Today is a very nice, sunny July day – temp. 75, High today 81 – great for a holiday! Do you have any special plans for the day? Here we’re just ‘hangin’ out & chillin’ – the boys are on the video games, husband is happily playing his 1940’s battleship game on his computer and I’m here writing to you. Am now working on the last plain white square for the pink & white baby blanket; if I feel like it today I’ll begin sewing them altogether then all that’s left is crocheting a border and that one is done. I’m thinking of taking a wee break from baby blankets and knitting some baby headbands (for the Detroit Vets baby shower) – they’re well received and quick to make.

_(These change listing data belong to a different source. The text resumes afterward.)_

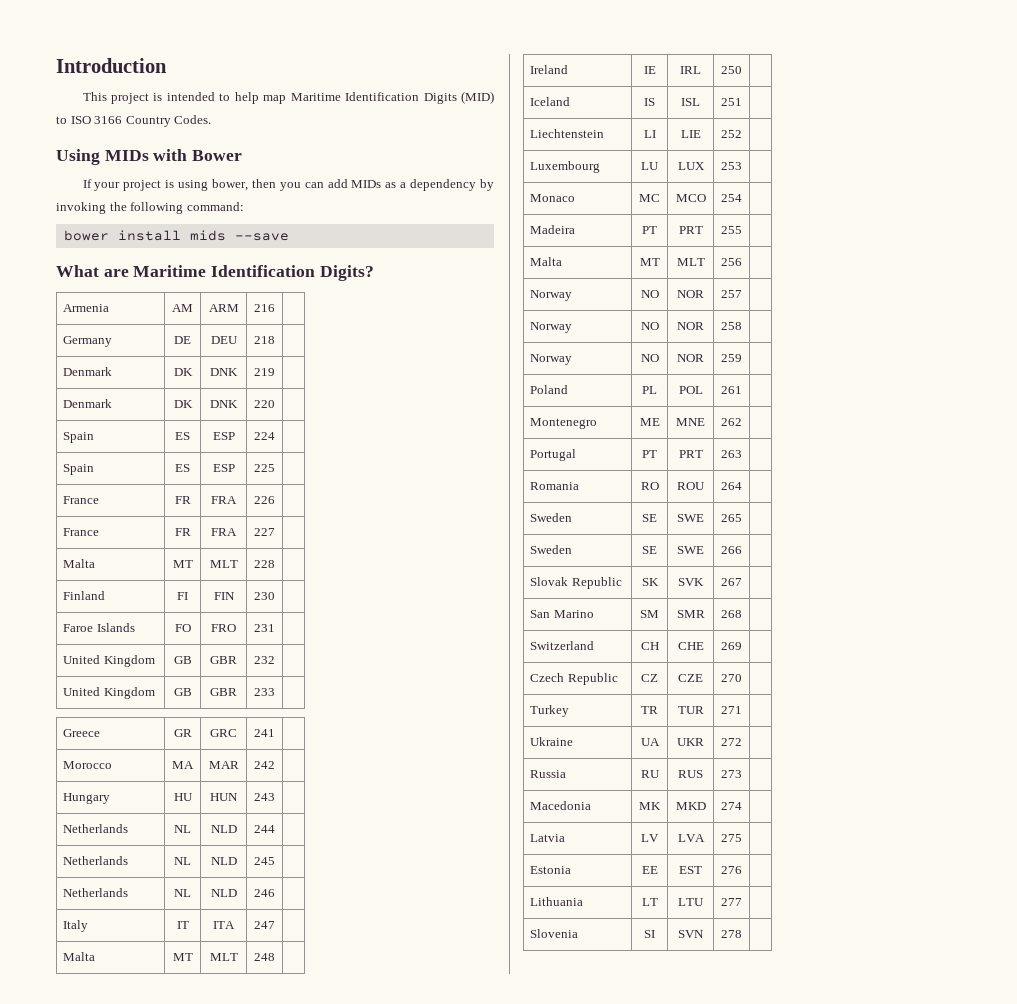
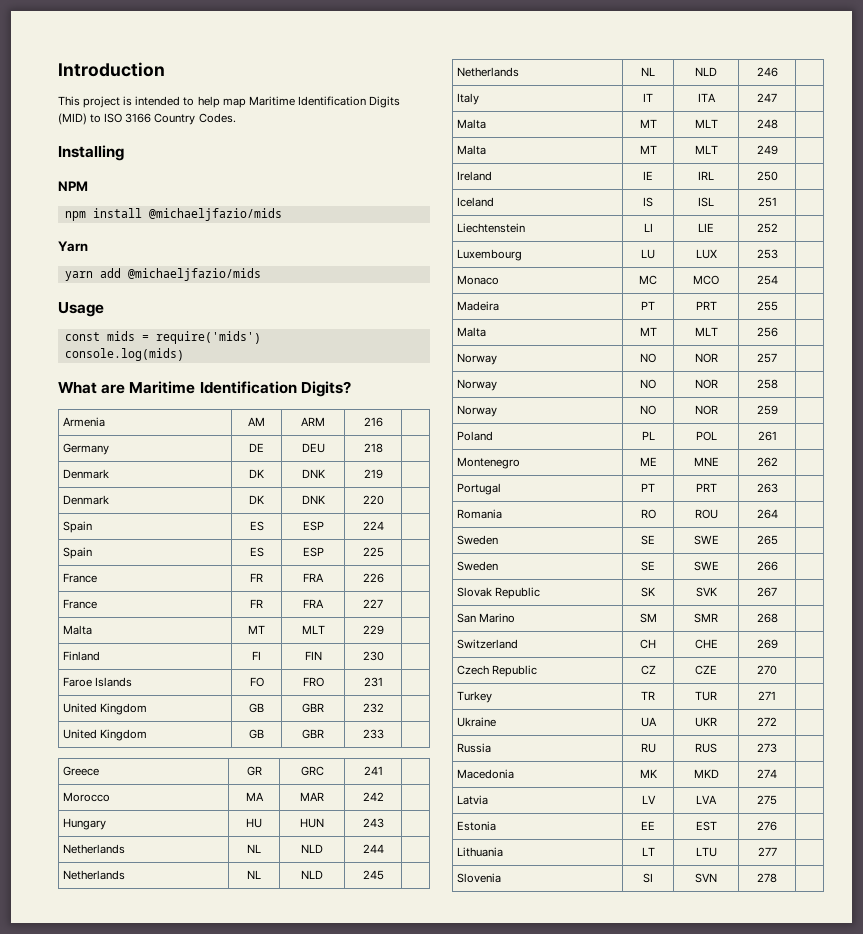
[56,149,243,165] [82,179,495,191] [56,202,244,214] [63,230,289,241] Using MIDs with Bower // If your project is using bower, then you can add MIDs as a dependency by invoking the following command: // bower install mids --save -> [58,145,124,161] [58,181,88,191] [64,208,282,221] [58,241,88,252] [64,268,261,281] [58,302,104,317] [64,331,261,344] [64,348,184,361] Installing // NPM // npm install @michaeljfazio/mids // Yarn // yarn add @michaeljfazio/mids // Usage // const mids = require('mids') // console.log(mids)
[254,560,275,568] 228 -> [362,625,384,635] 229
(275, 957) none -> [456,145,486,155] [639,145,657,154] [694,145,718,154] [756,145,778,155] // Malta | MT | MLT | 249 |

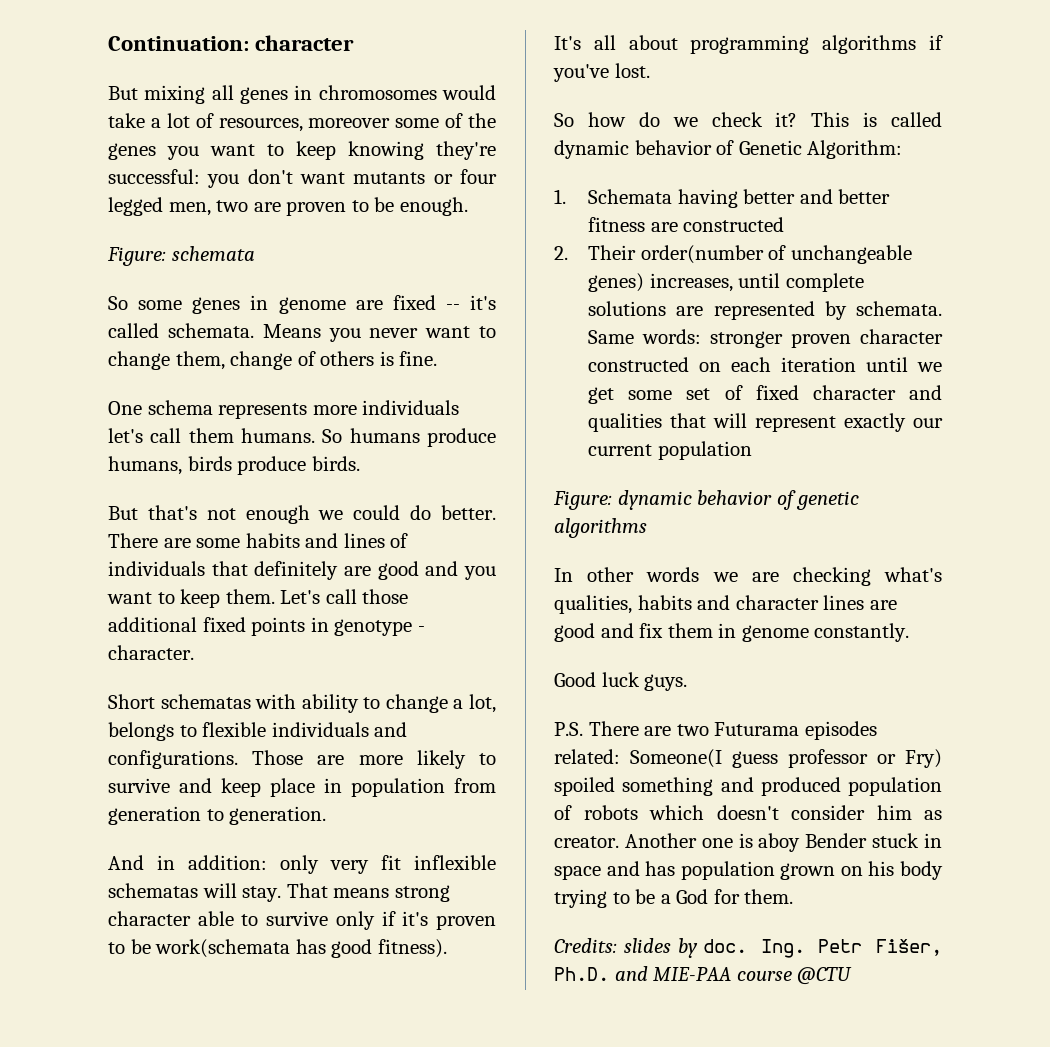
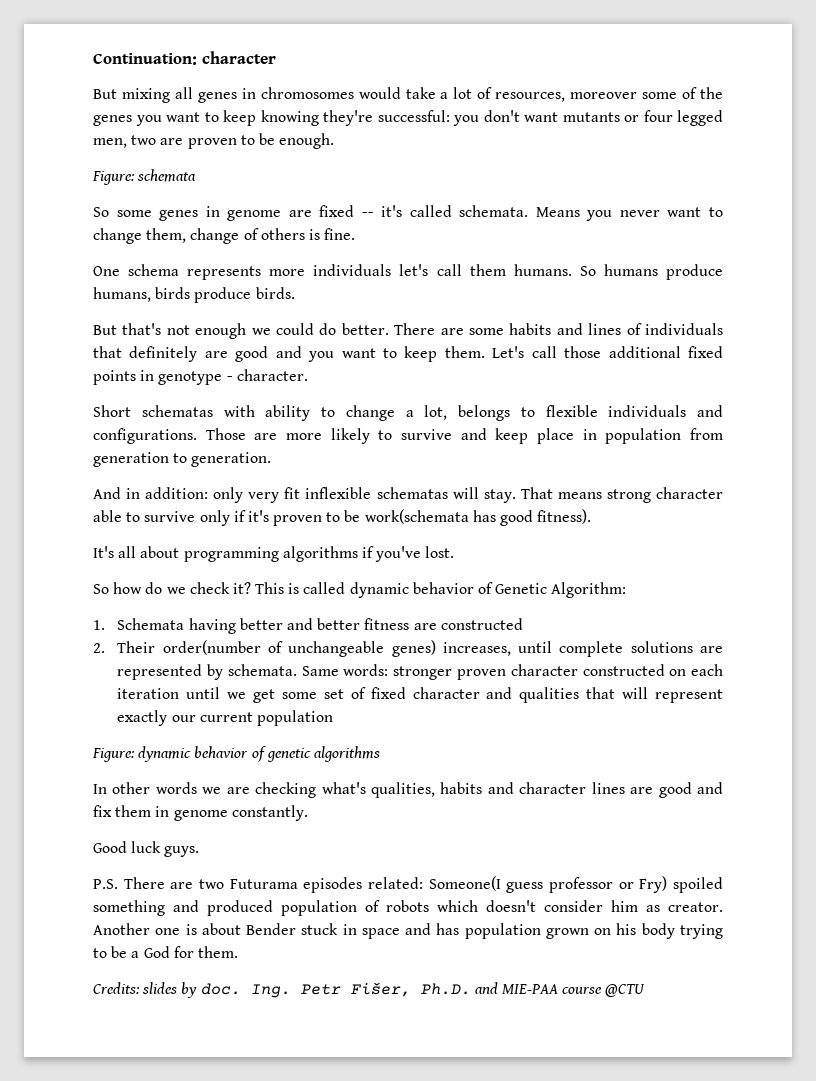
[758,833,801,852] aboy -> [201,923,241,935] about

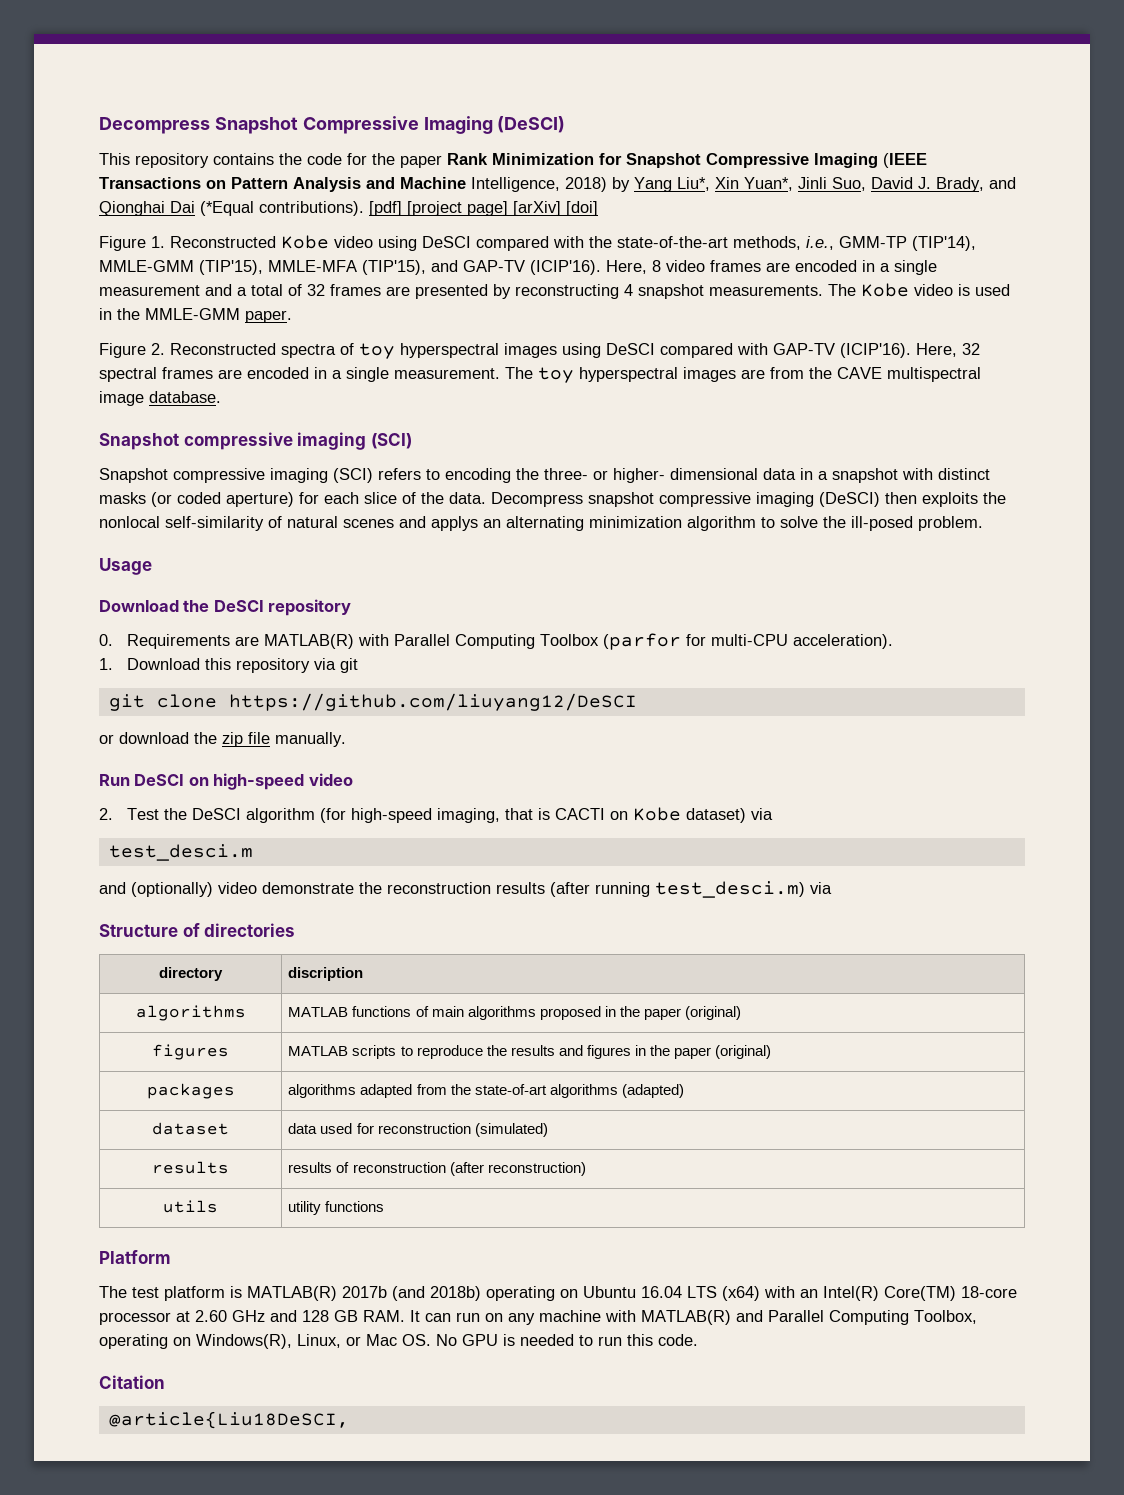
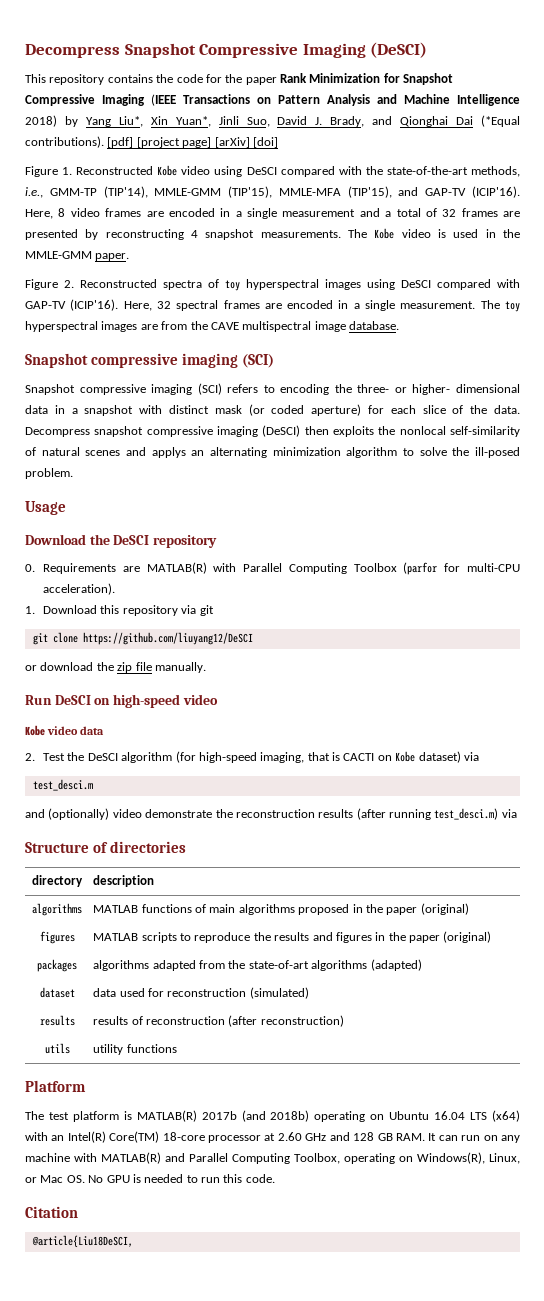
[471,177,560,192] Intelligence, -> [457,94,520,106] Intelligence
[99,492,146,504] masks -> [214,405,242,414] mask
(353, 779) none -> [25,725,105,736] // Kobe video data
[288,967,364,981] discription -> [93,875,155,887] description

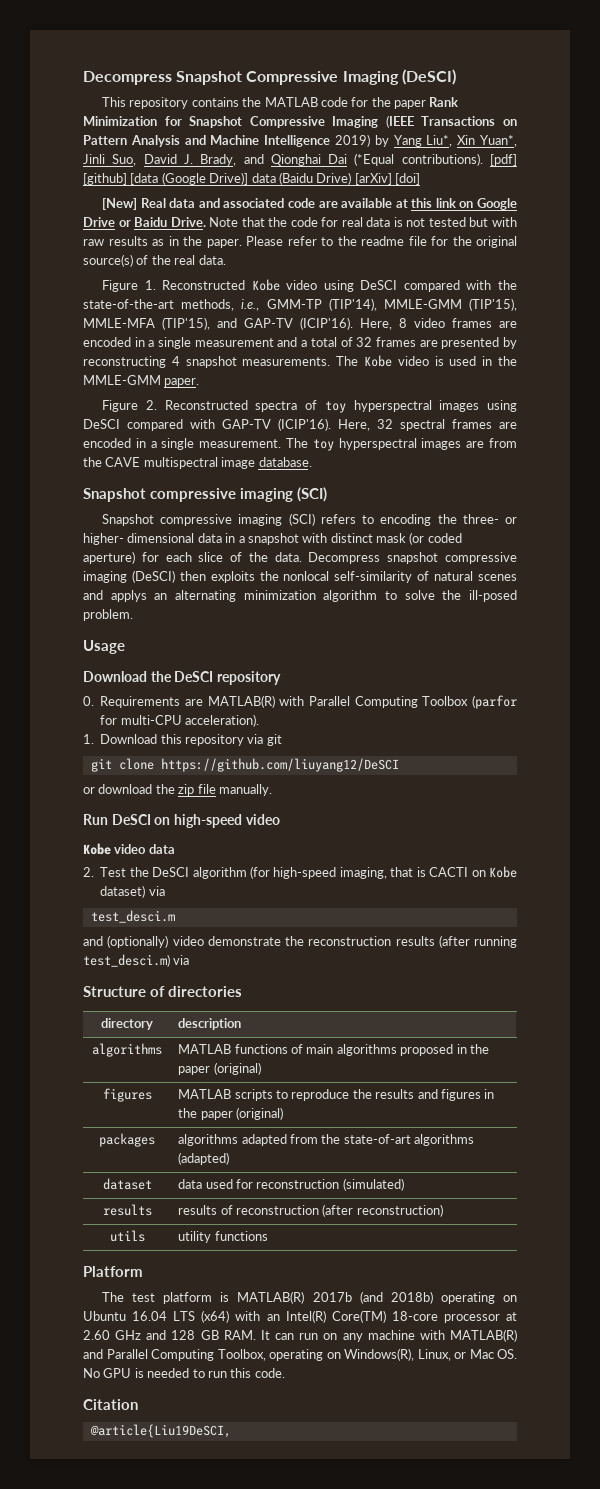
(174, 78) none -> [264,97,318,107] MATLAB
[25,115,57,127] 2018) -> [335,134,370,147] 2019)
[136,137,278,148] [project page] [arXiv] [doi] -> [83,172,420,185] [102,198,517,210] [83,217,518,227] [83,236,517,248] [83,254,226,267] [github] [data (Google Drive)] data (Baidu Drive) [arXiv] [doi] // [New] Real data and associated code are available at this link on Google Drive or Baidu Drive. Note that the code for real data is not tested but with raw results as in the paper. Please refer to the readme file for the original source(s) of the real data.
[31,1235,133,1248] @article{Liu18DeSCI, -> [89,1424,231,1438] @article{Liu19DeSCI,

Food-wise, we’ve still got enough leftovers for tonight’s dinner: country BBQ ribs, baked beans, red potato salad & coleslaw (MORE than enough of everything but the ribs – but these ribs are HUGE, so one is more than enough per person – even husband asked me where I got the dinosaur ribs!)

===============

Summer Berry Icebox Cake

19 oz. graham crackers
8 oz. cream cheese, softened
2 (3.4 oz, ea) pkgs. instant vanilla
pudding
2 1/2 C. cold milk
1 (12 oz) Cool Whip, thawed
3 C. fresh strawberries, sliced
1 1/2 C. fresh blueberries
2 oz. white chocolate chips

Beat cream cheese & dry pudding
mixes in large bowl using elec. mixer
until blended; gradually blend in
milk. Gently stir in Cool Whip,
reserving 1/2 C. Spread a thin layer
of Cool Whip in a 9 X 13″ pan just to
coat the bottom. Layer 5 graham
crackers across center of pan, then 2
more, breaking as needed to fit around
top & bottom edges. Spread a layer of
pudding mixture over crackers & top with
a layer of blueberries & sliced straw-
berries. Place graham crackers on top
of berries then pudding mixture, then
layer of berries again. Repeat graham/
pudding/berries 1 more time (3 times
total). Refrigerate at least 4 hours or
overnight until gram crackers have
softened completely. When ready to
serve, melt white chocolate chips in
a bowl as directed on pkg. & drizzle
over top of dessert. (You can use a
spoon to drizzle over tops of berries
or put in small zip-lock bag & snip
bottom corner of bag to use as a
easy piping bag. Serves 12-16

(recipe: cakescottage.com)
——————————————-

Roasted Veggie Pasta Salad
Grill & oven methods

2 C. cooked spiral pasta, drained/rinsed
1 medium zucchini sliced about 1/4″ thick
1 medium yellow summer squash, sliced 1/4″
thick
1 medium red pepper, cut into 1 inch squares
1 baby eggplant sliced into 1/4″ slices
2-3 T. olive oil
1 tsp. salt
1/2 tsp. garlic powder
(Lemon Poppy Seed Dressing – below)

Heat grill to medium-high heat. (if using oven
350 degrees F.)

In large bowl toss vegetables with olive oil.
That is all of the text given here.